Monday, June 25, 2018

Troilus & Cressida (performance)

Cressida (Hannah Woodside)
Alex Belisle Photography

From Facebook, 6/23/2018
A five year-old child, the daughter of local high school teacher, saw the Cleveland Shakespeare Festival production of Troilus & Cressida at the Grove Amphitheater in Mayfield Village, and observed that the Greeks were the dominant force, that they are the oppressors. Or as she calls them, “bullies” (see right). Indeed, the Greeks are the invading force, having attacked Troy for the return of the legendary Helen … though that is not evident in our production.

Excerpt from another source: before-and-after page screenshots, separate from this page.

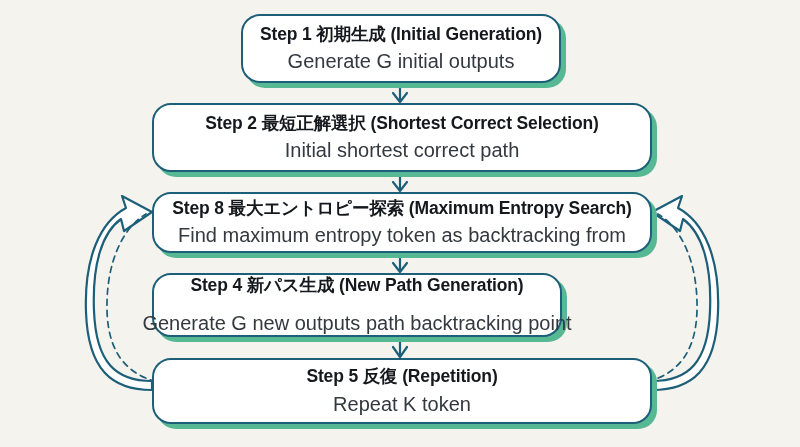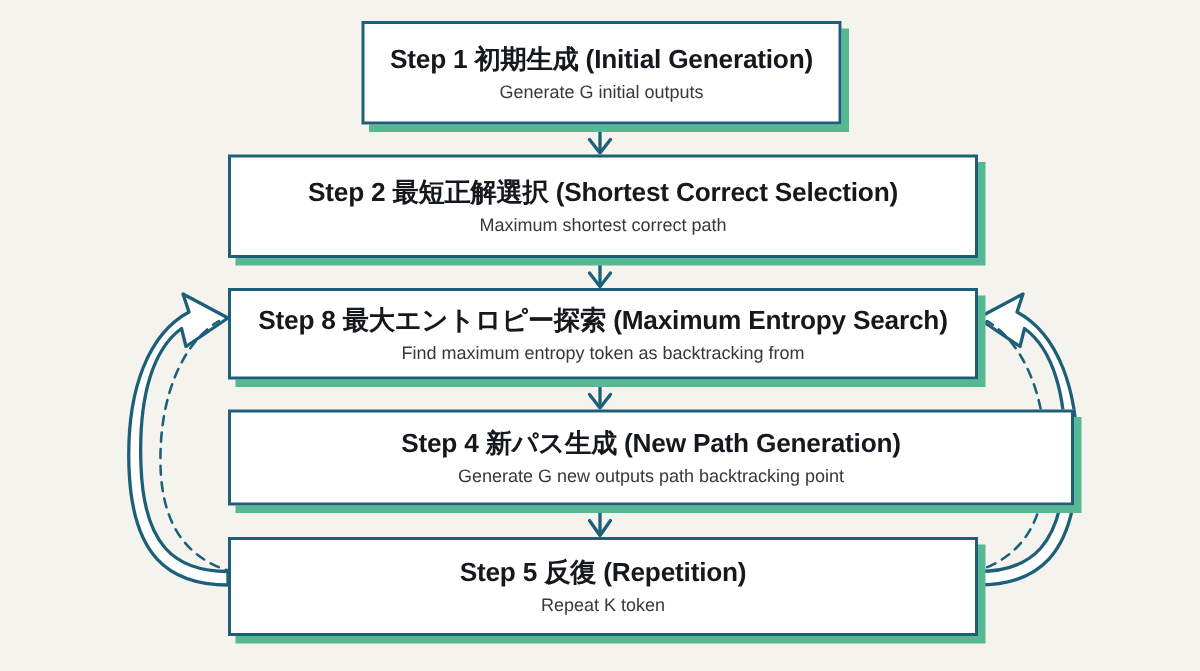--- a/index.html
+++ b/index.html
@@ -29,7 +29,7 @@
     box-sizing: border-box;
     background: #ffffff;
     border: 2.2px solid #1d5f78;
-    border-radius: 0;
+    border-radius: 19px;
     box-shadow: 5px 5px 0 0 #57b894;
     display: flex;
     flex-direction: column;

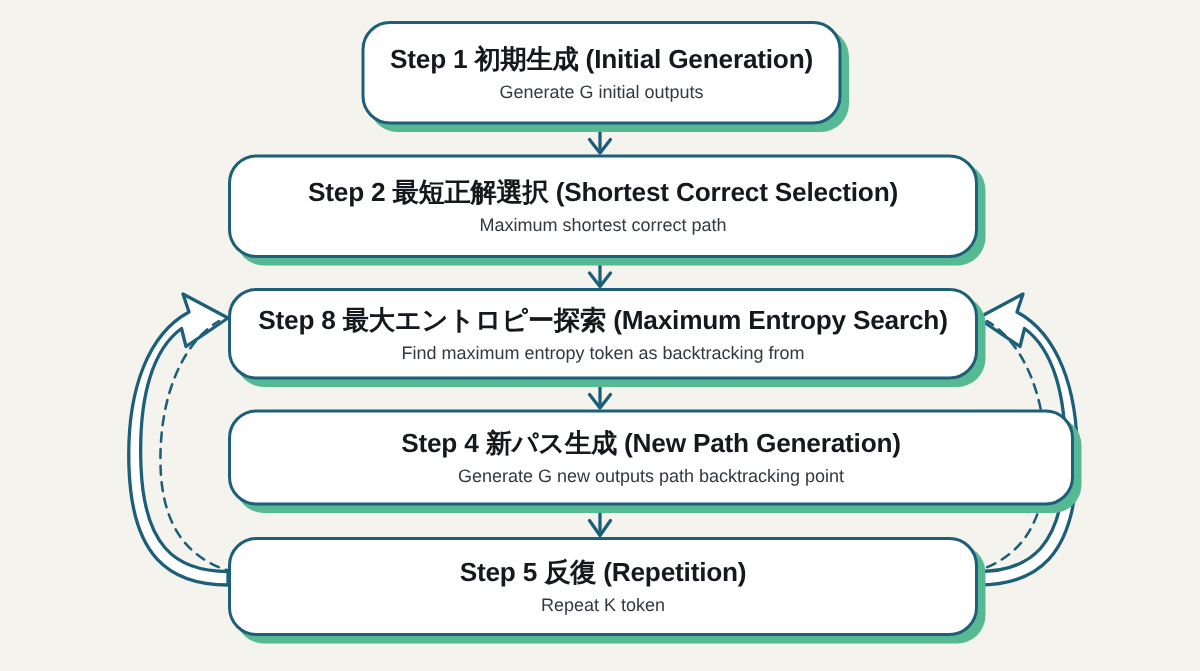--- a/index.html
+++ b/index.html
@@ -46,7 +46,7 @@
     white-space: nowrap;
   }
   .step-sub {
-    font-size: 12px;
+    font-size: 20px;
     font-weight: normal;
     color: #33393f;
     line-height: 1.2;

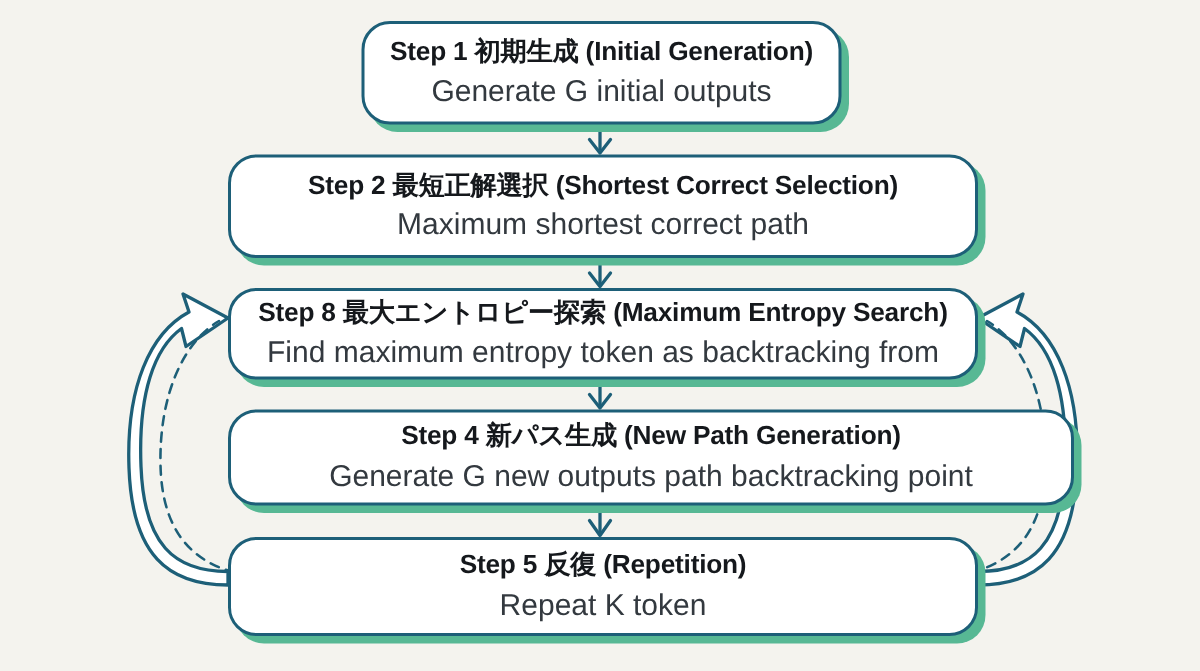--- a/index.html
+++ b/index.html
@@ -126,7 +126,7 @@
 
   <div class="step-box" style="left:152px; top:103px; width:500px; height:69px;">
     <div class="step-title">Step 2 最短正解選択 (Shortest Correct Selection)</div>
-    <div class="step-sub">Maximum shortest correct path</div>
+    <div class="step-sub">Initial shortest correct path</div>
   </div>
 
   <div class="step-box" style="left:152px; top:192px; width:500px; height:61px;">

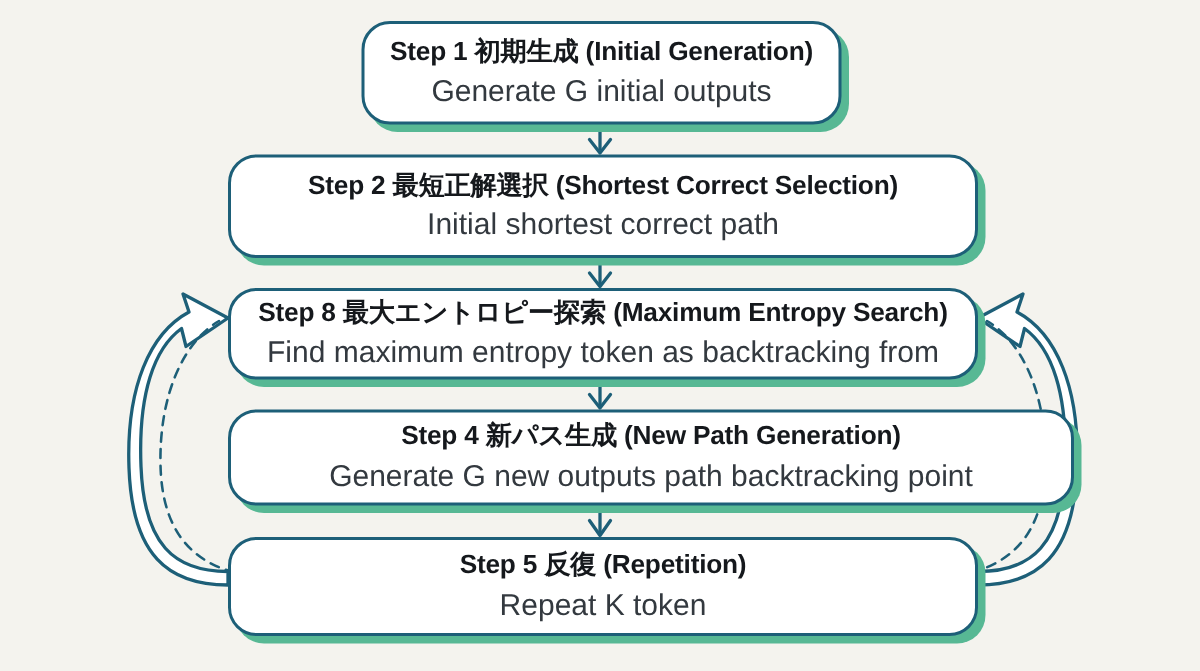--- a/index.html
+++ b/index.html
@@ -134,7 +134,7 @@
     <div class="step-sub">Find maximum entropy token as backtracking from</div>
   </div>
 
-  <div class="step-box" style="left:152px; top:273px; width:564px; height:64px;">
+  <div class="step-box" style="left:152px; top:273px; width:410px; height:64px;justify-content:space-between;">
     <div class="step-title">Step 4 新パス生成 (New Path Generation)</div>
     <div class="step-sub">Generate G new outputs path backtracking point</div>
   </div>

There is in this production no apparent reason for the war. No Helen, no Menelaus. Paris is present, but as an older, career military officer (Leonard Goff) lending gravitas and history to the proceedings. The Greeks, costumed here to resemble Americans, are the apparent dominant force, seeking to occupy Troy.

After years of conflict, however, the battle has drawn to a stalemate. Ulysses (Minor Cline) perceives a lethargy which has settled into the Grecian troops. They observe, “Troy in our weakness stands, not in her strength.” It is a common American lament.

But what makes them bullies? The young audience member was no doubt affected by the manner in which Cressida (Hannah Woodside) resembling in her garments a non-Western woman, is passed around by the soldiers when she arrives in the Greek camp, having been traded for a Trojan soldier at the request of her father, the Trojan traitor Calchas (Calchas does not appear) who works with the Greeks.

"I'll have my kiss."
Patroclus (Shaun Dillon) & Cressida (Hannah Woodside)
Alex Belisle Photography
Other productions attack this scene quite aggressively. It’s practically a rape scene. The CSF performs in public parks, and while I knew that presenting Troilus & Cressida might not be the most family-friendly of stories, we didn’t want to horrify those who brought young children to see some free, outdoor Shakespeare. Children are also not the only people who can become distressed by the sight of sexual violence. If only more people were, perhaps this world would be a better place.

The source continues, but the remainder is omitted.